Assembly Concurrent Resolution
No. 138
CHAPTER 29
Relative to Armenian Genocide Remembrance Day.
[
Filed with
Secretary of State
April 23, 1998.
]
LEGISLATIVE COUNSEL'S DIGEST
ACR 138, Poochigian.
Armenian genocide remembrance.
This measure would designate April 24, 1998, as the “California Day of Remembrance of the Armenian Genocide of 1915–23.”
Digest Key
WHEREAS, Armenians living in their 3,000 year historic homeland in Asia Minor were subjected to severe persecution and brutal injustice by the Turkish rulers of the Ottoman Empire before and after the turn of the 20th century, including widespread acts of destruction and murder during the period from 1894–1896 and again in 1909; and
WHEREAS, The horrible experience of the Armenians at the hands of their Turkish oppressors culminated with what is known by historians as the First Genocide of the Twentieth Century, or the “Forgotten Genocide”; and
WHEREAS, The Armenian Genocide began with the murder of hundreds of Armenian intellectuals, and political, religious, and business leaders who were arrested and taken from their homes in Constantinople before dawn on April 24, 1915; and
WHEREAS, The Young Turk regime then in control of the empire planned and executed the unspeakable atrocities committed against the Armenians from 1915 through 1923, that included the torture, starvation, and murder of 1,500,000 Armenians, death marches into the Syrian desert, and the exile of more than 500,000 innocent people; and
WHEREAS, While there were some Turks who jeopardized their safety in order to protect Armenians from the slaughter being perpetrated by the Young Turk regime, the massacres of the Armenians constituted one of the most atrocious violations of human rights in the history of the world; and
WHEREAS, The United States Ambassador to the Ottoman Empire, Henry Morgenthau, Sr., stated: “Whatever crimes the most perverted instincts of the human mind can devise, and whatever refinements of persecutions and injustice the most debased imagination can conceive, became the daily misfortunes of this devoted people. I am confident that the whole history of the human race contains no such horrible episode as this.
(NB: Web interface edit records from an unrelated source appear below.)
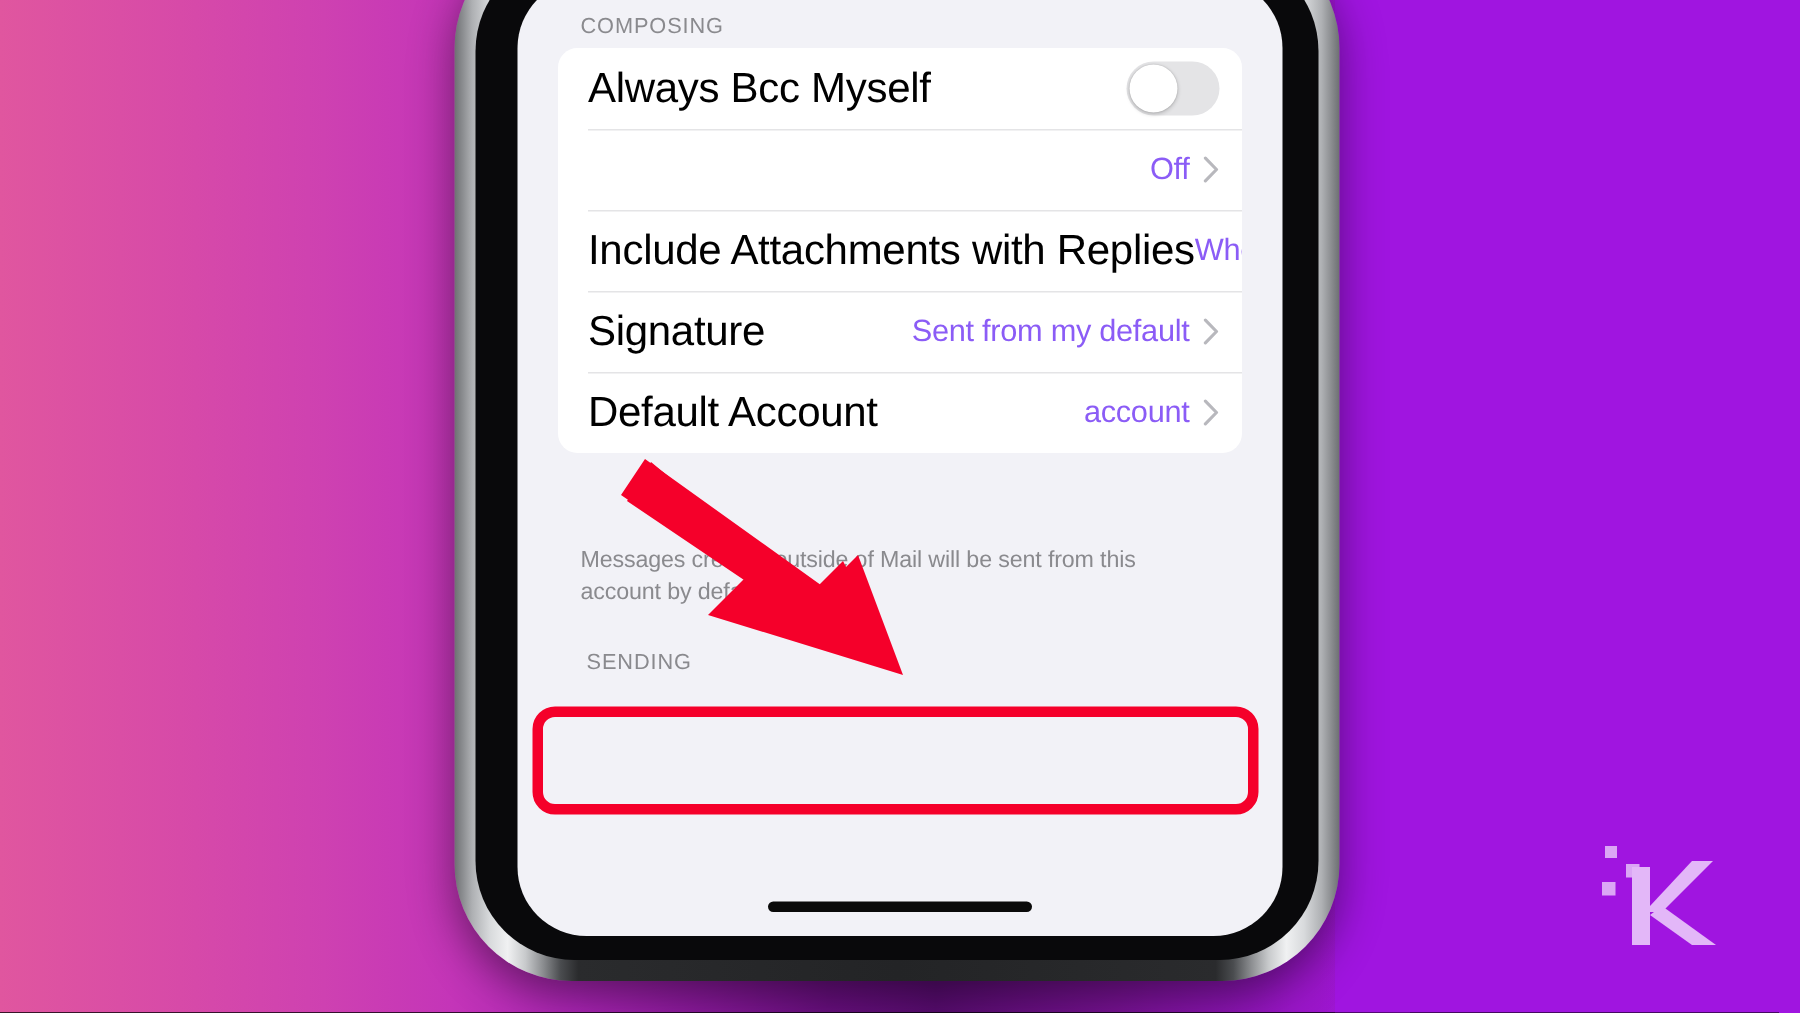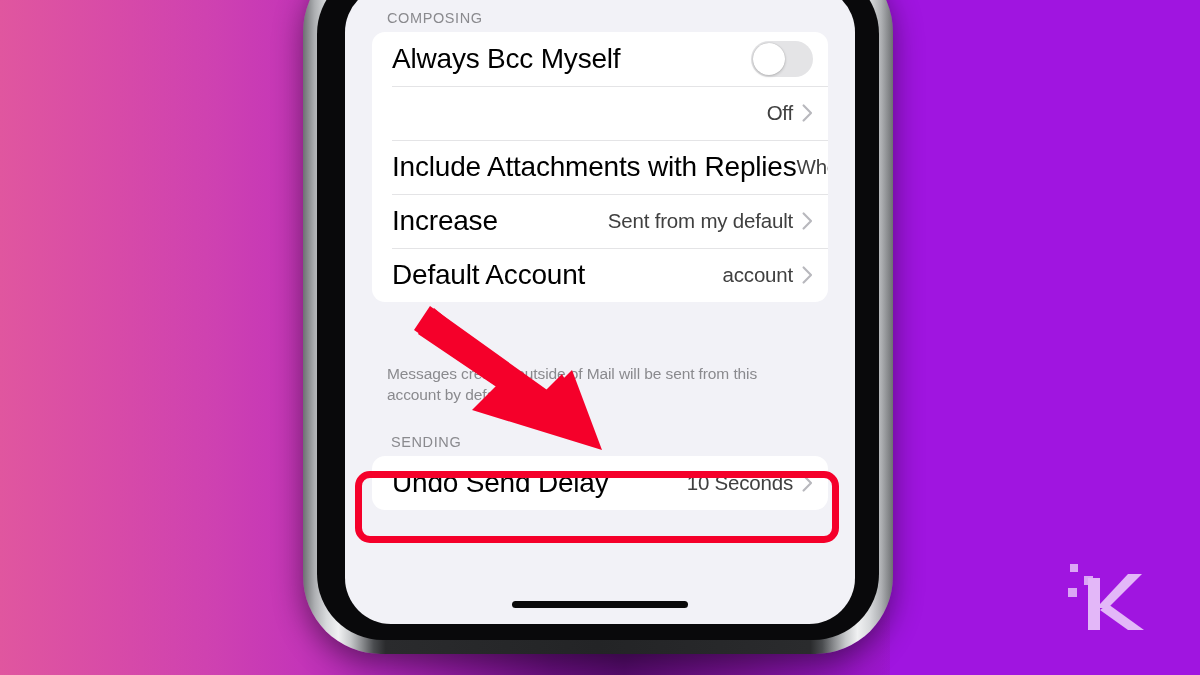--- a/index.html
+++ b/index.html
@@ -146,21 +146,21 @@
     letter-spacing: -0.2px;
   }
   .row-right {
     margin-left: auto;
     display: flex;
     align-items: center;
     gap: 9px;
   }
   .row-value {
     font-size: 20.5px;
-    color: #404040;
+    color: #8b5cf6;
     white-space: nowrap;
     letter-spacing: -0.2px;
   }
   .chevron {
     width: 11px;
     height: 18px;
     flex: 0 0 auto;
     display: block;
   }
   .chevron svg { display: block; }
@@ -286,21 +286,21 @@
               <span class="row-value">Whe…</span>
               <span class="chevron">
                 <svg viewBox="0 0 11 18" width="11" height="18">
                     <path d="M1.6 1.4 L9 9 L1.6 16.6" fill="none" stroke="#b8b8bd" stroke-width="2.1" stroke-linecap="round" stroke-linejoin="round"></path>
                   </svg>
               </span>
             </span>
           </div>
 
           <div class="row">
-            <span class="row-label">Increase</span>
+            <span class="row-label">Signature</span>
             <span class="row-right">
               <span class="row-value">Sent from my default</span>
               <span class="chevron">
                 <svg viewBox="0 0 11 18" width="11" height="18">
                     <path d="M1.6 1.4 L9 9 L1.6 16.6" fill="none" stroke="#b8b8bd" stroke-width="2.1" stroke-linecap="round" stroke-linejoin="round"></path>
                   </svg>
               </span>
             </span>
           </div>
 
@@ -314,33 +314,20 @@
                   </svg>
               </span>
             </span>
           </div>
         </div>
 
         <div class="footer-note" style="top:378px;">Messages created outside of Mail will be sent from this account by default.</div>
 
         <div class="section-header" style="left:46px; top:448px;">SENDING</div>
 
-        <div class="card" style="top:470px;">
-          <div class="row">
-            <span class="row-label">Undo Send Delay</span>
-            <span class="row-right">
-              <span class="row-value">10 Seconds</span>
-              <span class="chevron">
-                <svg viewBox="0 0 11 18" width="11" height="18">
-                    <path d="M1.6 1.4 L9 9 L1.6 16.6" fill="none" stroke="#b8b8bd" stroke-width="2.1" stroke-linecap="round" stroke-linejoin="round"></path>
-                  </svg>
-              </span>
-            </span>
-          </div>
-        </div>
 
         <div class="home-indicator"></div>
 
       </div>
     </div>
   </div>
 
   <div class="highlight-box"></div>
 
   <div class="arrow">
The great massacres and persecutions of the past seem almost insignificant when compared to the sufferings of the Armenian race in 1915. The killing of the Armenian people was accompanied by the systematic destruction of churches, schools, libraries, treasures of art and cultural monuments, in an attempt to eliminate all traces of a noble civilization with a history of more than three thousand years”; and
WHEREAS, Contemporary newspapers like the New York Times commonly carried headlines such as the following: “Tales of Armenian Horrors Confirmed,” “Million Armenians Killed or in Exile,” “Wholesale Massacre of Armenians by Turks”; and
WHEREAS, Adolph Hitler, in persuading his army commanders that the merciless persecution and killing of Jews, Poles, and other peoples would bring no retribution, declared, “Who, after all, speaks today of the annihilation of the Armenians”; and
WHEREAS, Unlike other peoples and governments that have admitted the abuses and crimes of predecessor regimes, and despite the overwhelming weight of evidence, the Republic of Turkey has denied the occurrence of the crimes against humanity committed by the Young Turk rulers, and those denials compound the grief of the few remaining survivors of the atrocities and desecrate the memory of the victims; and
WHEREAS, There are concerted efforts to revise history through the dissemination of propaganda suggesting that Armenians were responsible for their fate in the period from 1915 through 1923 and by funding of programs at American educational institutions for the purpose of furthering the cause of such revisionism and to counter, in the words of a Turkish official, “the Armenian view”; and
WHEREAS, The accelerated level and scope of denial and revisionism, coupled with the passage of time and the fact that very few survivors remain who serve as reminders of indescribable brutality and tormented lives, compel a sense of urgency in efforts to solidify recognition of historical truth; and
WHEREAS, By consistently remembering and forcefully condemning the atrocities committed against the Armenians and honoring the survivors, as well as other victims of similar heinous conduct, we guard against repetition of such acts of genocide; and
WHEREAS, California is home to the largest population of Armenians in the United States, and those citizens have enriched our state through leadership in the fields of academia, medicine, business, agriculture, government, and the arts, and are proud and patriotic practitioners of American citizenship; now, therefore, be it
Resolved by the Assembly of the State of California, the Senate thereof concurring, That the Legislature of the State of California hereby designates April 24, 1998, as the “California Day of Remembrance of the Armenian Genocide of 1915–23”; and be it further
Resolved, That the Chief Clerk of the Assembly transmit copies of this resolution to the Governor and to Armenian churches and commemorative organizations.